Only months before individuals and families are required to have health insurance by law, many of them are receiving notices that their current plans are being cancelled due to changes made by Obamacare. On top of that, many of these people cannot sign up for a new plan because of the multiple problems with the HealthCare.gov website.
Johnson hopes to simplify at least one aspect of the law by grandfathering in any health plans in existence prior to December 31, 2013.
"Within Obamacare there was what we call a grandfather clause, but it was a phony grandfather clause. It basically said as of the date of enactment, if you had a health care plan and liked it, you could keep it as long as you made a bunch of changes to it," Johnson told the MacIver News Service (MNS).

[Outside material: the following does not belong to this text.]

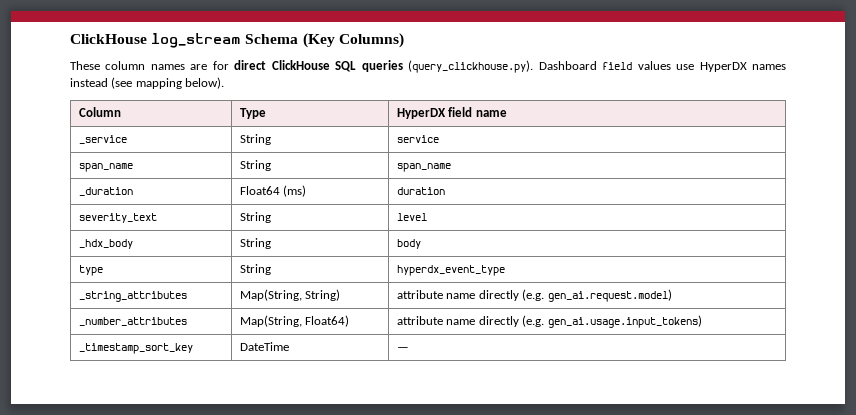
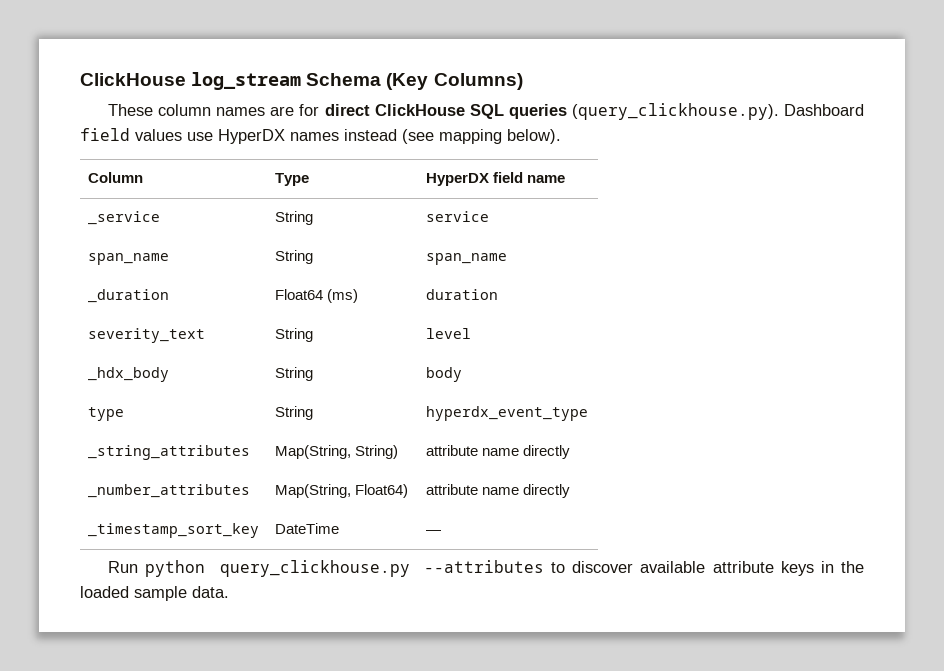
- _string_attributes | Map(String, String) | attribute name directly (e.g. gen_ai.request.model)
+ _string_attributes | Map(String, String) | attribute name directly
- _number_attributes | Map(String, Float64) | attribute name directly (e.g. gen_ai.usage.input_tokens)
+ _number_attributes | Map(String, Float64) | attribute name directly
+ Run python query_clickhouse.py --attributes to discover available attribute keys in the loaded sample data.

"What our bill does, is it takes out that mandate to change your health care plan."
The Wisconsin Senator decided to propose his bill because he had so many constituents that were receiving cancellation notices, including a couple, each with cancer, whose premiums are going to double. Not only are Wisconsin residents losing their insurance, Johnson said that more than four million people nationwide have received cancellation notices.
That is in stark contrast to Obama's promise that everyone could keep their plans.
"This is obvious, that President Obama, when he made that promise, repeated it over 30 times, he was being utterly dishonest," Johnson said. "Either that, or he was totally ignorant of what was in his health care law."
Johnson said this is a first step to try and repair the damage that Obamacare has caused. His ultimate goal is a full repeal of the Affordable Care Act.
"What we have to recognize is how harmful Obamacare is going to be if it is fully implemented, if it takes firm and permanent root," Johnson told MNS. "We need to do everything we can to prevent it from taking a firm and permanent root."
The House is expected to take up their version of Johnson's bill this week and he is confident it will pass. Johnson said the bigger hurdle will be in the Senate, but he hopes his colleagues will join him in trying to keep President Obama's promise.